A ghost of a smile crossed her face, there and gone. “Now that I can get behind.”

Harry glanced at his watch.“I’ll not take up any more of your time. NEWTs and so forth.”

“Aren’t you generous,” said Celesta, deadpan, rising with regal grace. Then she paused, back to Harry, at the entrance to the room. “And the answer is no.”

“No..?”

“No, I don’t want to join him,” she spat, soft and furious, and then before Harry could reply she was gone.


Barty

Merton Quigley was the sort of wizard no one really looked at twice. Teeth a little crooked, but not so much as to provoke distaste; hair perennially limp, as if drained of all spring and vigor; hands prone to fidgeting, usually half-hidden in pockets or sleeves. He had the air of someone who had just gotten up from a kip on a sofa that had given him a crick in his neck. Of his colleagues among the financial auditors in the Minister’s Office, only two spoke to him with any regularity, and even they seemed mostly to be making pity conversation.

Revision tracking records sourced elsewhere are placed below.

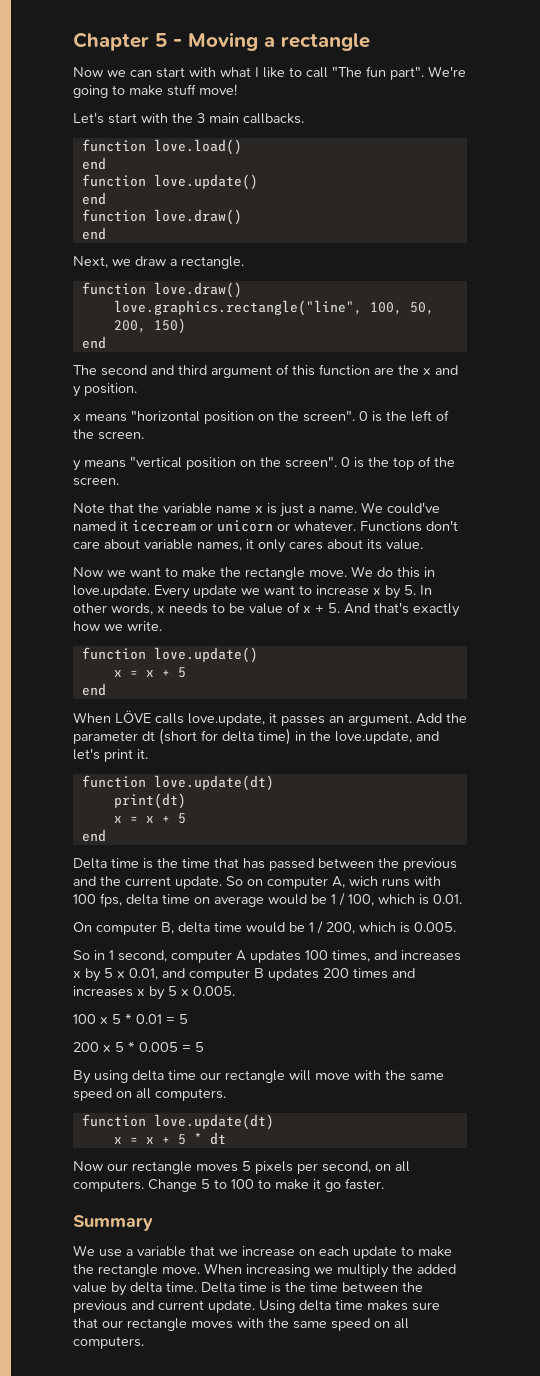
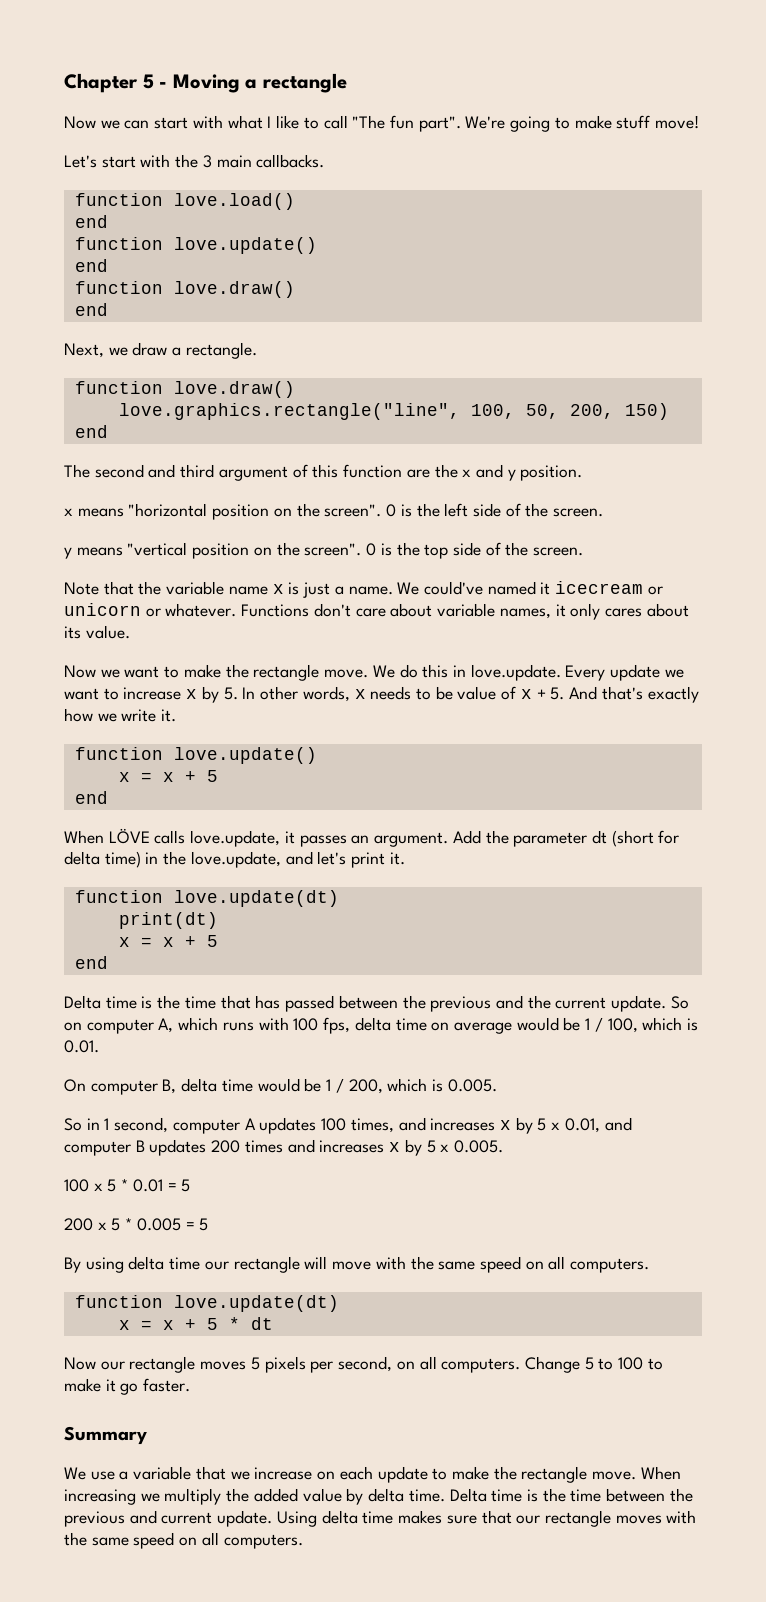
- 0 is the left of the screen.
+ 0 is the left side of the screen.
- 0 is the top of the screen.
+ 0 is the top side of the screen.
- We do this in love.update. Every update we want to increase x by 5. In other words, x needs to be value of x + 5. And that's exactly how we write.
+ We do this in love.update. Every update we want to increase x by 5. In other words, x needs to be value of x + 5. And that's exactly how we write it.
- So on computer A, wich runs with 100 fps, delta time on average would be 1 / 100, which is 0.01.
+ So on computer A, which runs with 100 fps, delta time on average would be 1 / 100, which is 0.01.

In short, Merton Quigley was the perfect target, at least for Barty’s specific needs.

Auditors were lowly quill-pushers, not remotely important enough to go through the rigorous and regular identity checks Shacklebolt had imposed on the various departments’ leadership; but auditors also required access to most parts of the Ministry, including at least part of the Archives. It helped that absolutely no one in the entire Ministry liked having to do financial audits, and so overwhelmingly chose to ignore the auditors’ existence as much as possible as the auditors went about their jobs.

Barty had been wearing Merton Quigley’s face for two weeks now, and was no fonder of it than he had been when his Lord first gave him his orders and a shortlist of potential marks. No matter how much time he spent under polyjuice the creeping wrongness of bodies not his own never faded.

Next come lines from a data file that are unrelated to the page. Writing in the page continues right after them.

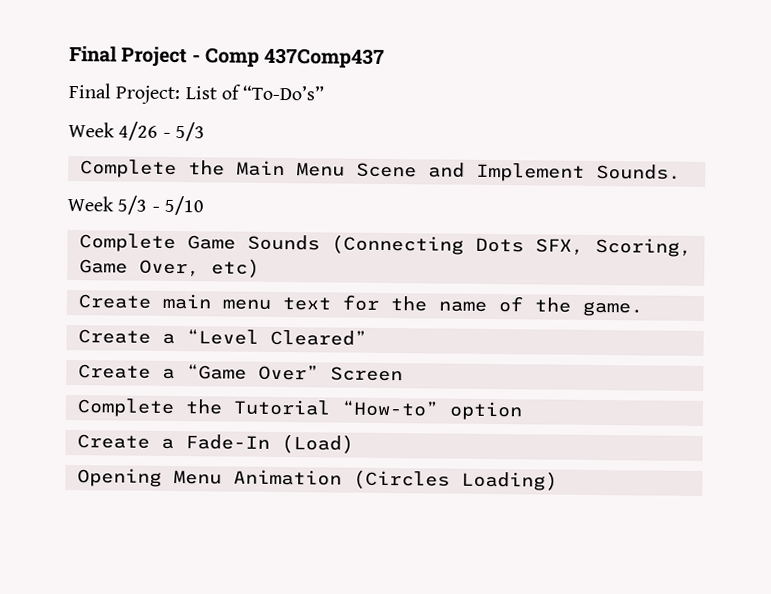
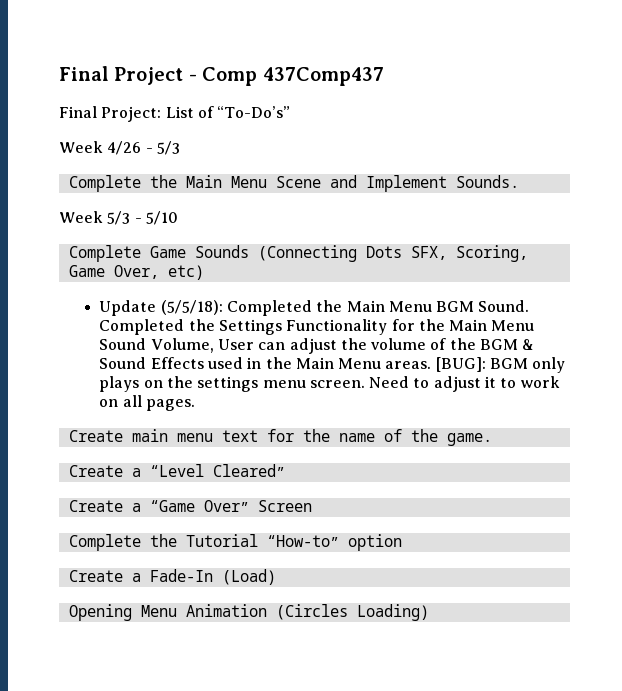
+ Update (5/5/18): Completed the Main Menu BGM Sound. Completed the Settings Functionality for the Main Menu Sound Volume, User can adjust the volume of the BGM & Sound Effects used in the Main Menu areas. [BUG]: BGM only plays on the settings menu screen. Need to adjust it to work on all pages.

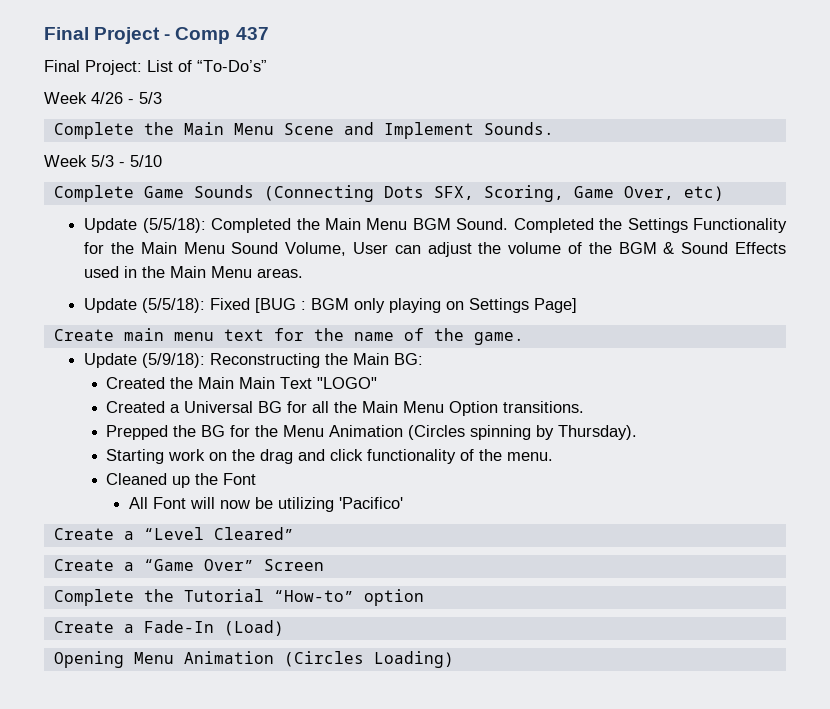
- Final Project - Comp 437Comp437
+ Final Project - Comp 437
- Completed the Settings Functionality for the Main Menu Sound Volume, User can adjust the volume of the BGM & Sound Effects used in the Main Menu areas. [BUG]: BGM only plays on the settings menu screen. Need to adjust it to work on all pages.
+ Completed the Settings Functionality for the Main Menu Sound Volume, User can adjust the volume of the BGM & Sound Effects used in the Main Menu areas.
+ Update (5/5/18): Fixed [BUG : BGM only playing on Settings Page]
+ Update (5/9/18): Reconstructing the Main BG:
+ Created the Main Main Text "LOGO"
+ Created a Universal BG for all the Main Menu Option transitions.
+ Prepped the BG for the Menu Animation (Circles spinning by Thursday).
+ Starting work on the drag and click functionality of the menu.
+ Cleaned up the Font
+ All Font will now be utilizing 'Pacifico'

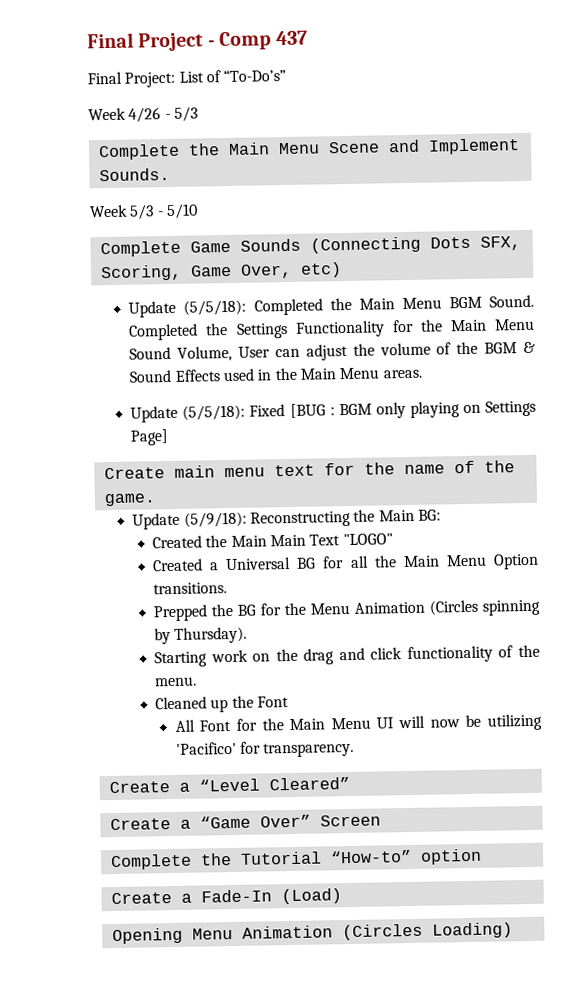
- All Font will now be utilizing 'Pacifico'
+ All Font for the Main Menu UI will now be utilizing 'Pacifico' for transparency.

At least this one wasn’t as bad as Moody’s. That had been a nightmare.

“Mornin’, Mert!” someone called from inside the employees’ lounge in their wing.

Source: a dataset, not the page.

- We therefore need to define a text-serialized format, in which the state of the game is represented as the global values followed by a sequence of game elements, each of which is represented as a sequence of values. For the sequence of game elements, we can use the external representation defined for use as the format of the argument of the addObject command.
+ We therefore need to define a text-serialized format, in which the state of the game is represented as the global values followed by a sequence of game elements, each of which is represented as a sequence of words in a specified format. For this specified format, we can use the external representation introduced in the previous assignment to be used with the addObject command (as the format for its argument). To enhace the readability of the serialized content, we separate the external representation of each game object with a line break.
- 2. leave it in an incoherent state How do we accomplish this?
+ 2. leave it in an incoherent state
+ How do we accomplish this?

“Morning,” Barty said, waving back at Carlin Bennett, a tax specialist and one of the aforementioned two people with whom Quigley was on ‘conversational acquaintance’ terms.

Unfortunately Bennett took the reciprocal acknowledgement as an invitation, and hurried out of the lounge to walk with Barty, holding two turnovers wrapped in a napkin. He didn’t offer one and Barty didn’t ask. Eating under polyjuice wasn’t always the best idea—he’d done plenty of that as Moody, and born the nausea when the potion wore off and his body had to cope with the product of someone else’s digestive tract. As Quigley he could and did choose to eat before and after the transformation.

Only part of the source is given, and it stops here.